İlk baskısı 1998’de yapılan papağana silah çekme!, küçük İskender’in sekizinci şiir kitabı. Şair, bu kitapta 1987 ile 1997 yılları arasında yazdığı 80’den fazla şiiri, “tehlikeli oynaşma”, “gelecek salı sonbahar”,“kaknus” ve “18 numaralı kayıp valiz” başlıklı dört bölümde toplamıştır. Burada yine delişmen, sorgulayıcı, şaşırtıcı, kıvrak, pıtraklı, akortsuz, diri şiirlerle karşılıyor bizi. Okurunu da değiştiren, dönüştüren şiirler bunlar.Yine aşkın, pervasız, arzulu, kışkırtıcı, atak, oyunbozan bir şairleyiz. İskender, bu kapsamlı kitabıyla şiirinin gezindiği alanları, kurcaladığı meseleleri, çomak soktuğu arı kovanlarını iyiden çeşitlendiriyor. Özellikle “çin lokantası”,“porsche”,“tam macera aşk maskları”, “şeyh zenne”, “paris”, “bakir”, “jiujitsu ekselansları”, “kötü çocuklar ölmeyecekler”,“orain istambol”,“isabel,senden bunu beklemezdik” adlı şiirler unutulmaz.

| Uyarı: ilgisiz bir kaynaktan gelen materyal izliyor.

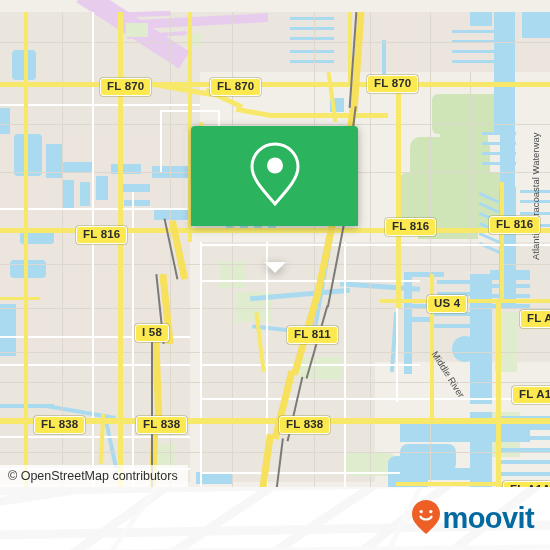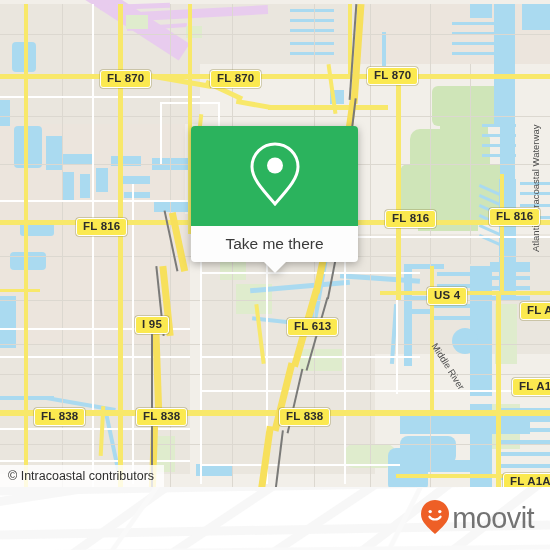--- a/index.html
+++ b/index.html
@@ -16,21 +16,21 @@
   }
 
   
   #map {
     position: absolute;
     left: 0; top: 0;
     width: 550px; height: 487px;
     background: #f2efe9;
     overflow: hidden;
   }
-  .layer { position: absolute; left: 0; top: 4px; width: 550px; height: 487px; }
+  .layer { position: absolute; left: 0; top: 12px; width: 550px; height: 487px; }
 
   
   .blk { position: absolute; }
   .water { background: #aadaf0; }
   .green { background: #cfe5b8; }
   .greenlt { background: #dfeccd; }
   .resid { background: #eae6de; }
   .industrial { background: #ece5dd; }
   .runway { background: #e8ccee; }
 
@@ -134,22 +134,22 @@
     z-index: 2;
   }
   #brand {
     position: absolute;
     right: 16px; top: 0; height: 63px;
     display: flex; align-items: center;
     z-index: 2;
   }
   #brand-word {
     font-size: 29px;
-    font-weight: normal;
-    color: #737373;
+    font-weight: bold;
+    color: #0369a1;
     letter-spacing: -0.6px;
     margin-left: 2px;
     line-height: 29px;
   }
 </style>
 </head>
 <body>
 
 <div id="root">
 
@@ -384,44 +384,41 @@
 
     <div class="layer">
       <div class="shield" style="left:100px;top:66px;">FL 870</div>
       <div class="shield" style="left:210px;top:66px;">FL 870</div>
       <div class="shield" style="left:367px;top:63px;">FL 870</div>
       <div class="shield" style="left:76px;top:214px;">FL 816</div>
       <div class="shield" style="left:385px;top:206px;">FL 816</div>
       <div class="shield" style="left:489px;top:204px;">FL 816</div>
       <div class="shield" style="left:427px;top:283px;">US 4</div>
       <div class="shield" style="left:520px;top:298px;">FL A1A</div>
-      <div class="shield" style="left:287px;top:314px;">FL 613</div>
-      <div class="shield" style="left:135px;top:312px;">I 95</div>
+      <div class="shield" style="left:287px;top:314px;">FL 811</div>
+      <div class="shield" style="left:135px;top:312px;">I 58</div>
       <div class="shield" style="left:512px;top:374px;">FL A1A</div>
       <div class="shield" style="left:34px;top:404px;">FL 838</div>
       <div class="shield" style="left:136px;top:404px;">FL 838</div>
       <div class="shield" style="left:279px;top:404px;">FL 838</div>
       <div class="shield" style="left:503px;top:469px;">FL A1A</div>
     </div>
 
     <div id="osm-bar">
-      <span>© Intracoastal contributors</span>
+      <span>© OpenStreetMap contributors</span>
     </div>
 
     <div id="popup">
       <div id="popup-head">
         <span>
           <svg width="56" height="68" viewBox="0 0 56 68" aria-hidden="true">
             <path d="M28 4 C15.3 4 5 14.2 5 26.8 C5 38 14 48 28 64 C42 48 51 38 51 26.8 C51 14.2 40.7 4 28 4 Z" fill="none" stroke="#ffffff" stroke-width="3"></path>
             <circle cx="28" cy="25.5" r="8" fill="#ffffff"></circle>
           </svg>
         </span>
-      </div>
-      <div id="popup-foot">
-        <span>Take me there</span>
       </div>
       <div id="popup-tail"></div>
     </div>
   </div>
 
   <div id="footer">
     <svg id="footer-watermark" viewBox="0 0 550 90" preserveAspectRatio="none" aria-hidden="true">
       <g stroke="#f0f0f0" stroke-width="9" fill="none">
         <path d="M-10 30 L120 10"></path>
         <path d="M60 90 L200 -10"></path>

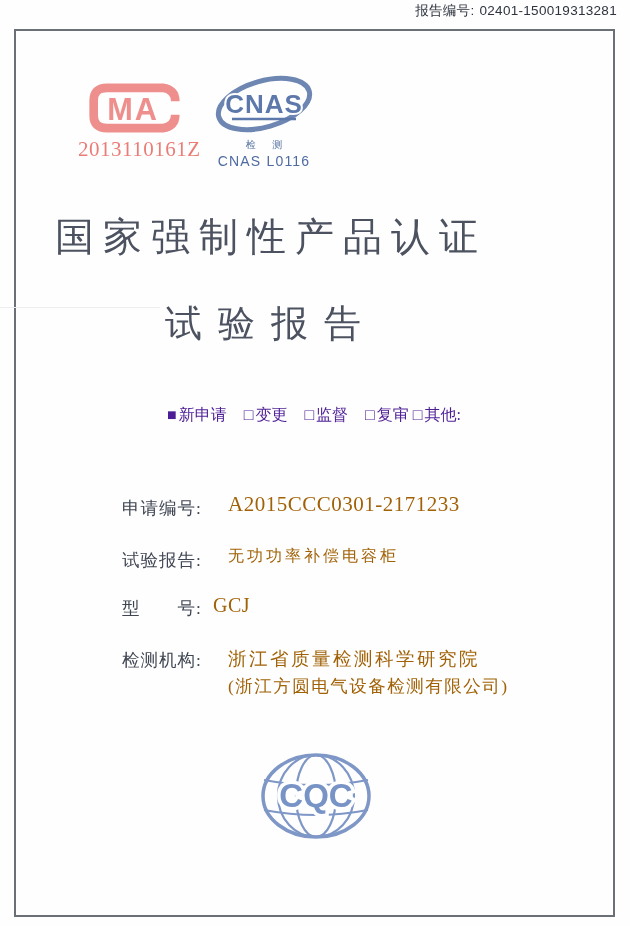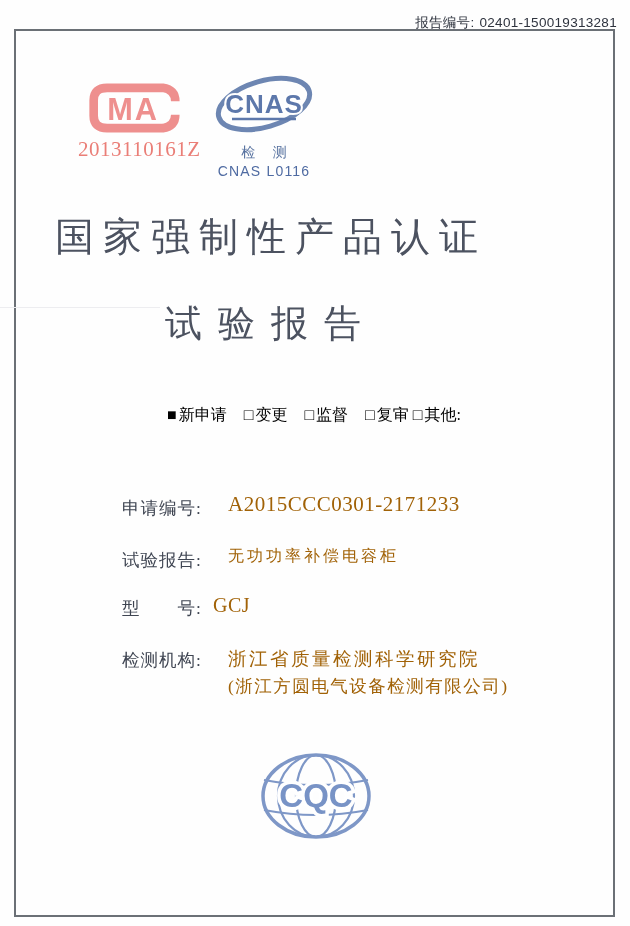--- a/index.html
+++ b/index.html
@@ -2,21 +2,21 @@
 <html><head>
 <meta charset="utf-8">
 <style>
   html,body{margin:0;padding:0;background:#ffffff;}
   #doc{
     position:relative;width:630px;height:926px;background:#fefefe;
     font-family:"Liberation Serif","DejaVu Serif",serif;overflow:hidden;
   }
   
   .report-no{
-    position:absolute;top:14px;right:13px;
+    position:absolute;top:2px;right:13px;
     font-family:"Liberation Sans","DejaVu Sans",sans-serif;
     font-size:13.5px;color:#2e333e;letter-spacing:.3px;white-space:nowrap;
   }
   .report-no .num{margin-left:5px;}
   
   .frame{
     position:absolute;left:14px;top:29px;width:597px;height:884px;
     border:2px solid #6b7076;background:transparent;
   }
   
@@ -24,39 +24,39 @@
   
   .cma{position:absolute;left:78px;top:80px;width:112px;text-align:center;}
   .cma-num{
     margin-top:1px;font-size:21px;color:#ea7e77;letter-spacing:.5px;
     font-family:"Liberation Serif","DejaVu Serif",serif;
     text-align:center;
   }
   
   .cnas{position:absolute;left:209px;top:74px;width:110px;text-align:center;}
   .cnas-caption{
-    margin-top:8px;font-size:14px;color:#56719f;letter-spacing:7px;padding-left:7px;
+    margin-top:2px;font-size:10px;color:#56719f;letter-spacing:7px;padding-left:7px;
   }
   .cnas-code{
     margin-top:1px;font-family:"Liberation Sans","DejaVu Sans",sans-serif;
     font-size:14px;color:#4f6ba2;letter-spacing:1.2px;
   }
   
   .title-1{
     position:absolute;left:-28px;top:210px;width:598px;text-align:center;
     font-size:39px;font-weight:500;letter-spacing:9px;color:#4c5260;
   }
   .title-2{
     position:absolute;left:-28px;top:299px;width:598px;text-align:center;
     font-size:37px;font-weight:500;letter-spacing:16px;color:#4c5260;
   }
   
   .apptype{
     position:absolute;left:15px;top:405px;width:598px;text-align:center;
-    font-size:16px;color:#000000;white-space:nowrap;
+    font-size:16px;color:#4c1d95;white-space:nowrap;
   }
   .app-item{display:inline;}
   .app-item + .app-item{margin-left:13px;}
   .app-item.no-gap{margin-left:0;}
   .app-item .box{margin-right:2px;}
   
   .f-label{
     position:absolute;left:122px;font-size:17.5px;color:#3f4552;
     letter-spacing:1px;white-space:pre;
   }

İskender şiirinin üzerinde serpildiği zemin, 20. yüzyılın ikinci yarısında gelişen özgürlük hareketlerinden bağımsız değildir. Özellikle 1960’lı yıllar ve sonrasında dillendirilen cinsel devrim, özgürlük söylemi sanatta da yansımalarını bulur. Cinsellik başta sinema, fotoğraf ve resim, edebiyat gibi sanat dallarında, modada, medyada görüntü, söz ve söylem olarak, Foucault’nun da belirttiği gibi, cinsel arzu üreten bir beslenme kaynağı olur. Çağımızın tüketim ya da gösteri toplumu olarak da nitelendirilen liberal kapitalist toplumlarında, dinler ve geleneksel ahlakça baskı altına alınan, gizlenen cinsel arzu ve haz, reklamlardan sanata bireyleri ayartacak biçimde, mekanik cinsellik ve sanal seksi de içeren pornografik metaya dönüştürülerek pazarlanmaktadır.
küçük İskender de, Georges Bataille gibi, cinsellik üzerine konan sınırlama, kural ve yasaklara karşı cinsel arzuyu kışkırtarak başkaldıran; dinler, egemen ahlakın değerleri, iktidar ve her türlü otoriteyi hiçe sayarak bedensel özgürlüğü savunan, isyankâr bir şairdir. Tam demokratik bir ülkede değil de kimi temel hak ve özgürlüklerin baskı altında tutulduğu, geleneksel bir Ortadoğu toplumunda “Şeytanı tanıdım tanrıdan önce”, “aman allahım inancım yok!” diyen bir şair olarak, Nietzsche’nin yaptığı gibi, verili ahlaka ve o ahlakın savunduğu yasaklayıcı “erdem”lere, içeriği yozlaştırılmış kavram ve değerlere karşı çıkar. Siyasal düşüncelerinden cinsel kimlik ve kişiliğine; yaşamıyla, tutum ve davranışlarıyla “kendi” olabilen, aykırılık, uyumsuzluk ve başkaldırısını yüreklice seslendiren İskender, bu tavrını şiirlerinde de ortaya koyar. Bu kitabındaki şiirlerinde de “Ama bize biraz Bira verseler kilisede”,“Bir eşte arzuladığım / her zaman bulunandır fahişelerde” (çev: S. Özpalabıyıklar) benzeri dizeler yazan William Blake’i andırırcasına, başta cinsel arzu ve hazlarını, özgürlük istemini sınır tanımadan, iç dünyasındaki tüm karmaşa, karşıtlık ve çatışmaları, gerilimi de duyurarak kaba, saldırgan, küfür ve argo da içeren şiddet diliyle açığa vurur.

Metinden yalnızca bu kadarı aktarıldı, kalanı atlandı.